DATA FOR THE TASK:
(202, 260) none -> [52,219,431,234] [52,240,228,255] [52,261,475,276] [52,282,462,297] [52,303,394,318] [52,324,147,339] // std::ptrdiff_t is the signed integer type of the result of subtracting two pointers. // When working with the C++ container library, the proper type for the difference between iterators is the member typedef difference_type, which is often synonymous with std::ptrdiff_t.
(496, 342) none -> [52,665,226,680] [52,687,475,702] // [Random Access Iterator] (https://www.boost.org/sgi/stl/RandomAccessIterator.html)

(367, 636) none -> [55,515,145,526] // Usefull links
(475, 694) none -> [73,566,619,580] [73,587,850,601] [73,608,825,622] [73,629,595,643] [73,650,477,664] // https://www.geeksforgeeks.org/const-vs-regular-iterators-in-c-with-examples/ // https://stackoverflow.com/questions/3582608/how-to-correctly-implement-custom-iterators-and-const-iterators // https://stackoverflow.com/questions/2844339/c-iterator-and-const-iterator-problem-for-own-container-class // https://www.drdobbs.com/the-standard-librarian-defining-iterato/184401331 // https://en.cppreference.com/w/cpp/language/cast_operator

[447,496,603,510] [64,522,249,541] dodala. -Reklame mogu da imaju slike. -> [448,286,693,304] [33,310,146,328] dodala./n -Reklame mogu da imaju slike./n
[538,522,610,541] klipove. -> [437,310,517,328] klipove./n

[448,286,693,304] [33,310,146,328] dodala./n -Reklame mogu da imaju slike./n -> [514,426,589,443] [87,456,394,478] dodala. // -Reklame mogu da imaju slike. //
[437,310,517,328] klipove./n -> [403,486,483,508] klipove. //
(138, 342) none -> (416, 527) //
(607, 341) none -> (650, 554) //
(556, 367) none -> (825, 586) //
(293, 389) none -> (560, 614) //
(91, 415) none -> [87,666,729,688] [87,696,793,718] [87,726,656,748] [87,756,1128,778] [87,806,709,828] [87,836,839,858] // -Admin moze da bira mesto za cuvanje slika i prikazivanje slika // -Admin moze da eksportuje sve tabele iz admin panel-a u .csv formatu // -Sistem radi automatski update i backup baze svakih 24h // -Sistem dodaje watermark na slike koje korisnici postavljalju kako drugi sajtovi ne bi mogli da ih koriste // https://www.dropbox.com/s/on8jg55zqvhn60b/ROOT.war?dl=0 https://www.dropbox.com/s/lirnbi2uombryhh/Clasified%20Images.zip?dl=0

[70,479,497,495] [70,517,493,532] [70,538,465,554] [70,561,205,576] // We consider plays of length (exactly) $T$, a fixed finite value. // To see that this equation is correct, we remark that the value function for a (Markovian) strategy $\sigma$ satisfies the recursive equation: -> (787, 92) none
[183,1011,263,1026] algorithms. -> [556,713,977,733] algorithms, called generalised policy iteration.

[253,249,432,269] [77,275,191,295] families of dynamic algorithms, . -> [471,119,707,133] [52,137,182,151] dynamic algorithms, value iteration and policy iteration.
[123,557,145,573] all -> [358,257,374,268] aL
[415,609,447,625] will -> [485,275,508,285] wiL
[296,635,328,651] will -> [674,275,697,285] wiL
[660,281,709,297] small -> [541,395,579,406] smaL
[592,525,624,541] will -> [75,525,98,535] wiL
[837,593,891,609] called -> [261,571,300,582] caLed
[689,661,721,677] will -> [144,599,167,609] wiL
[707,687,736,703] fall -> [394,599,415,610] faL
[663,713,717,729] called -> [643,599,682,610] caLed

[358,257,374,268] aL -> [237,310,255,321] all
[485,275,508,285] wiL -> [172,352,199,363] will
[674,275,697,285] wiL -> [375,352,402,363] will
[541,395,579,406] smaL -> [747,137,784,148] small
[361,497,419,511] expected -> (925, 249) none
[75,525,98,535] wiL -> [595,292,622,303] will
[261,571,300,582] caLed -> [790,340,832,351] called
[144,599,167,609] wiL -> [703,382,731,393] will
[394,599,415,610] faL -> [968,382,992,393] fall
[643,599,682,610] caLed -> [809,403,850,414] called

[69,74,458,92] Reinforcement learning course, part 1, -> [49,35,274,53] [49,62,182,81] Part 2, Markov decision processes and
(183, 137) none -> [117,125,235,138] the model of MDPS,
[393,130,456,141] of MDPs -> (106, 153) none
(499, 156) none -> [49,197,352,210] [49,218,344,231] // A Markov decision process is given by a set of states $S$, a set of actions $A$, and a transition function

TASK GOAL: Look above for the line containing "imaju slike. //" and the line containing "(607, 341) none -> (650, 554) //". Transcribe both, with the lines between them, exactly.

THE ANSWER:
[448,286,693,304] [33,310,146,328] dodala./n -Reklame mogu da imaju slike./n -> [514,426,589,443] [87,456,394,478] dodala. // -Reklame mogu da imaju slike. //
[437,310,517,328] klipove./n -> [403,486,483,508] klipove. //
(138, 342) none -> (416, 527) //
(607, 341) none -> (650, 554) //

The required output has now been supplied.